(Beginning of Data listing)

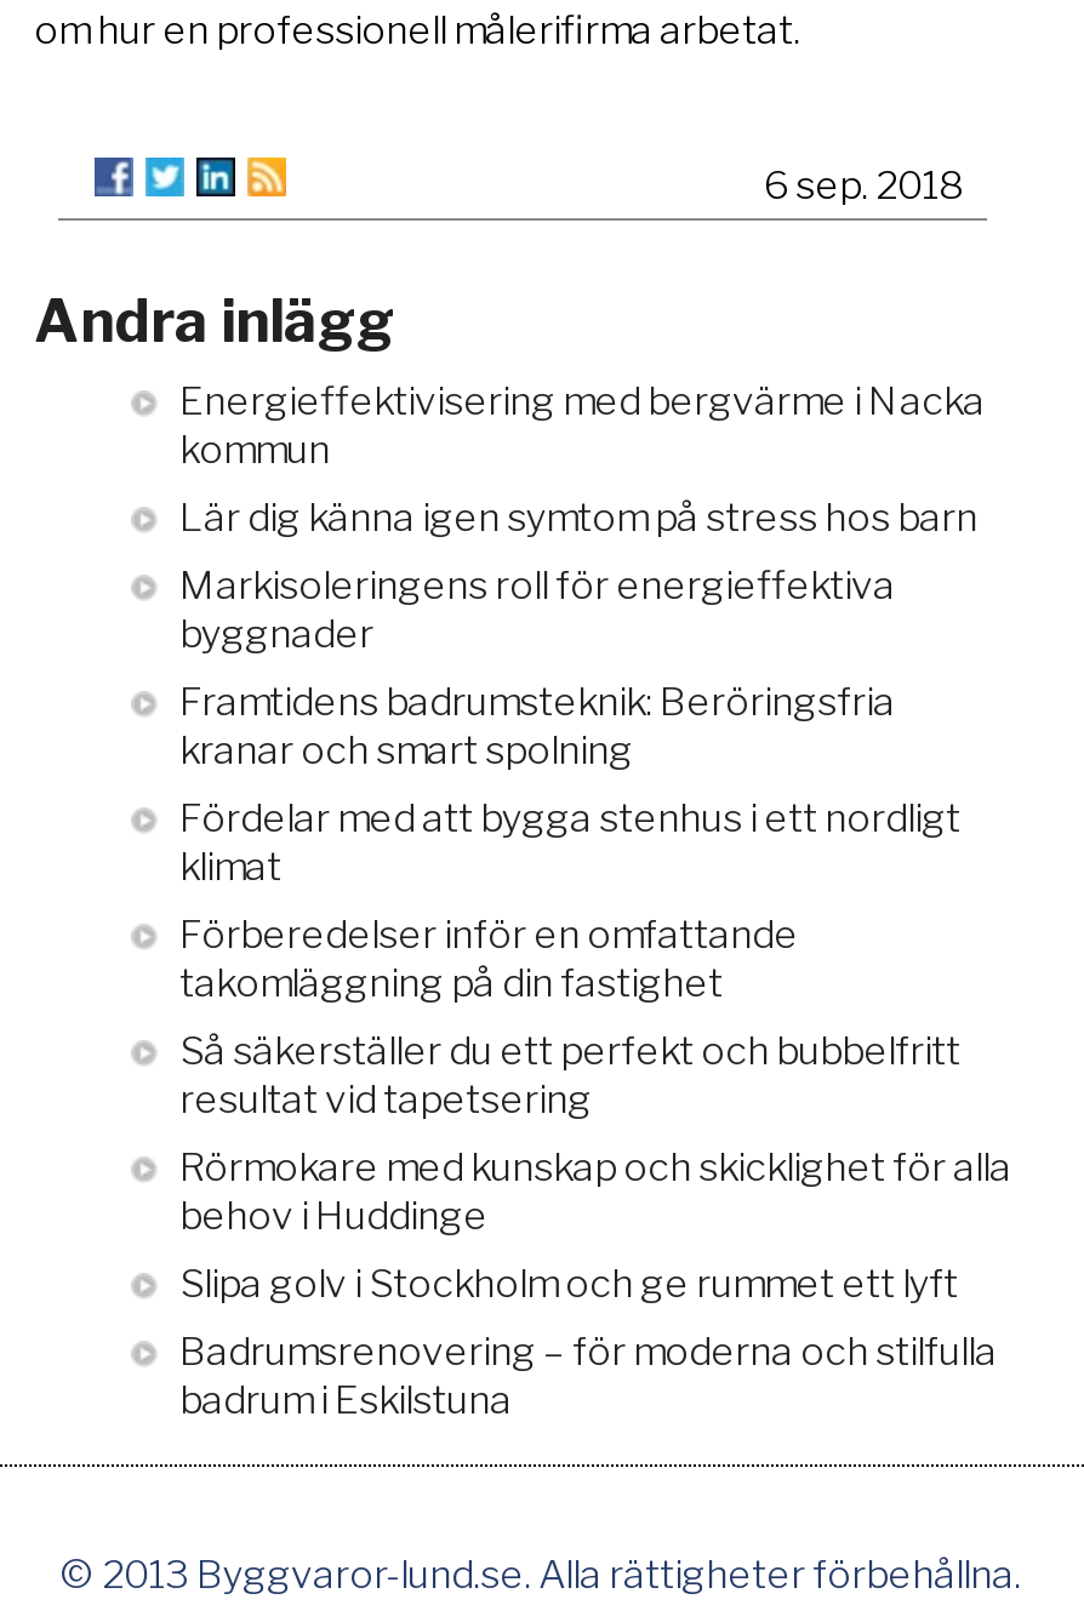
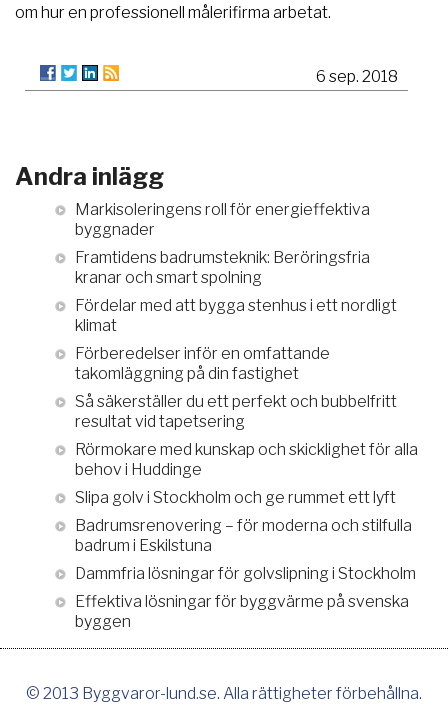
[179,377,985,540] Energieffektivisering med bergvärme i Nacka | kommun | Lär dig känna igen symtom på stress hos barn -> none
moved [179,562,1011,1422] -> [75,200,418,555]: Markisoleringens roll för energieffektiva | byggnader | Framtidens badrumsteknik: Beröringsfria | ... | Badrumsrenovering – för moderna och stilfulla | badrum i Eskilstuna
none -> [75,564,416,631] Dammfria lösningar för golvslipning i Stockholm | Effektiva lösningar för byggvärme på svenska | byggen

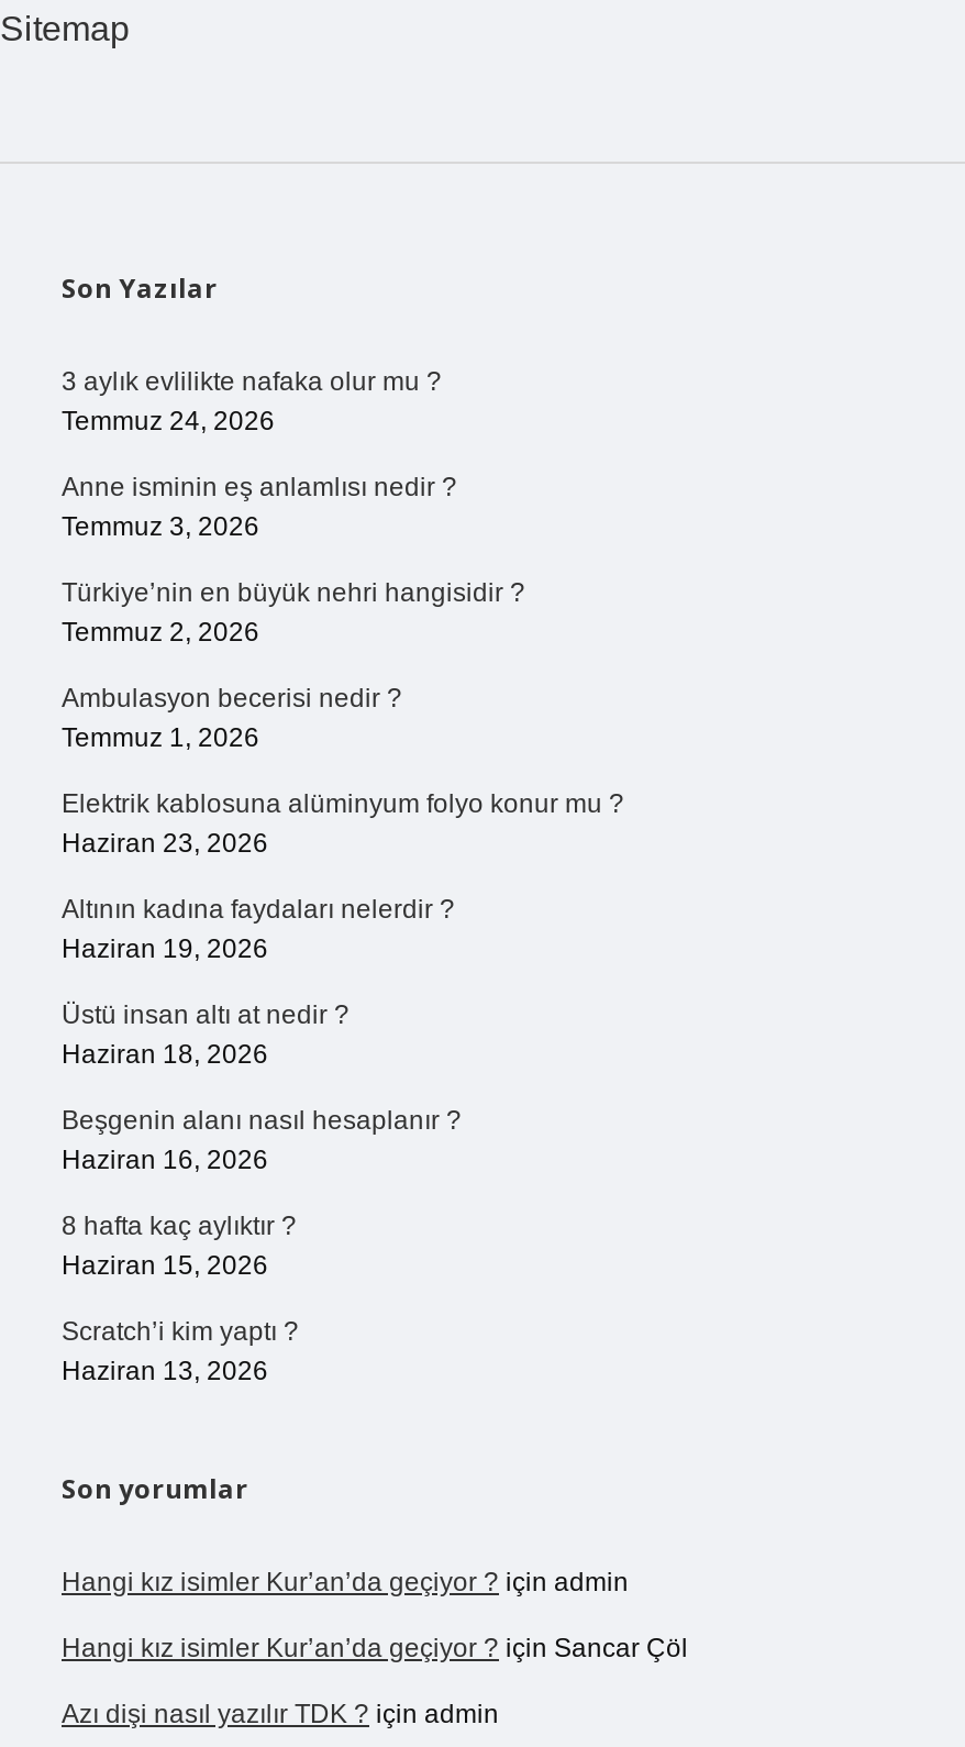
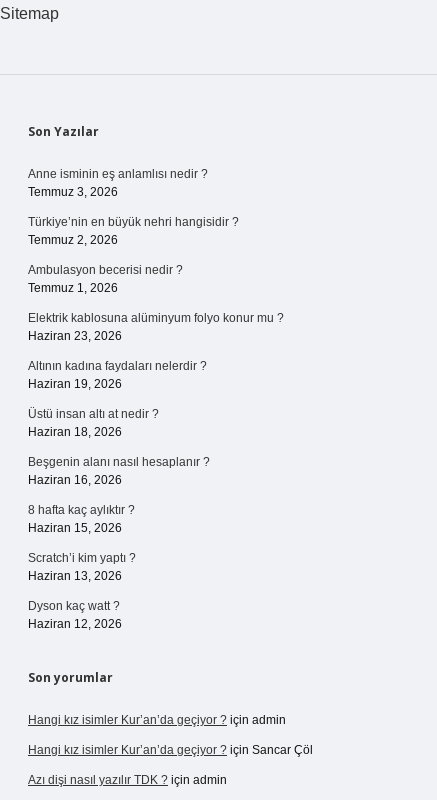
[62,366,442,436] 3 aylık evlilikte nafaka olur mu ? | Temmuz 24, 2026 -> none
moved [62,472,624,1386] -> [28,167,284,583]: Anne isminin eş anlamlısı nedir ? | Temmuz 3, 2026 | Türkiye’nin en büyük nehri hangisidir ? | ... | Scratch’i kim yaptı ? | Haziran 13, 2026
none -> [28,599,122,631] Dyson kaç watt ? | Haziran 12, 2026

(End of Data listing)

_What is being asked_
Wherever the string "none" is found in the entries, copy the line it sits in.

_Your solution_
[179,377,985,540] Energieffektivisering med bergvärme i Nacka | kommun | Lär dig känna igen symtom på stress hos barn -> none
none -> [75,564,416,631] Dammfria lösningar för golvslipning i Stockholm | Effektiva lösningar för byggvärme på svenska | byggen
[62,366,442,436] 3 aylık evlilikte nafaka olur mu ? | Temmuz 24, 2026 -> none
none -> [28,599,122,631] Dyson kaç watt ? | Haziran 12, 2026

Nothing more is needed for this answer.